EXERCISE PROMPT: Every record below should be printed again exactly, with its pictures removed.

(Entries taken from a collection)
——————

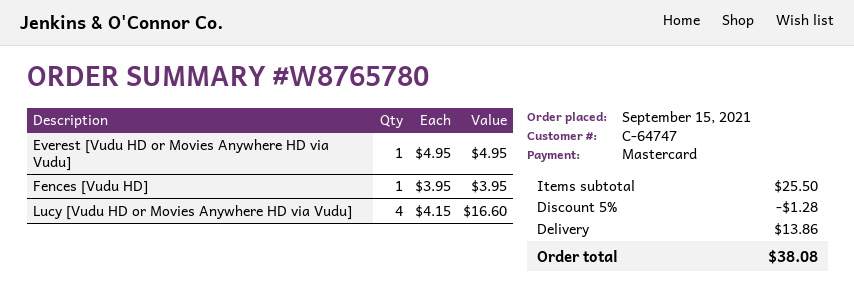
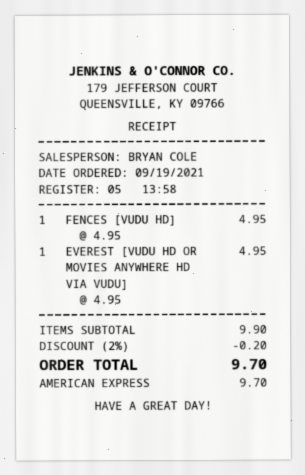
order date: 2021-09-15 -> 2021-09-19
payment method: Mastercard -> American Express
Fences [Vudu HD]: 1 x 3.95 = 3.95 -> 1 x 4.95 = 4.95
Lucy [Vudu HD or Movies Anywhere HD via Vudu]: 4 x 4.15 = 16.60 -> none
subtotal: 25.50 -> 9.90
discount: 5% = 1.28 -> 2% = 0.20
shipping: 13.86 -> none
total: 38.08 -> 9.70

——————

WRITTEN RESPONSE:
order date: 2021-09-15 -> 2021-09-19
payment method: Mastercard -> American Express
Fences [Vudu HD]: 1 x 3.95 = 3.95 -> 1 x 4.95 = 4.95
Lucy [Vudu HD or Movies Anywhere HD via Vudu]: 4 x 4.15 = 16.60 -> none
subtotal: 25.50 -> 9.90
discount: 5% = 1.28 -> 2% = 0.20
shipping: 13.86 -> none
total: 38.08 -> 9.70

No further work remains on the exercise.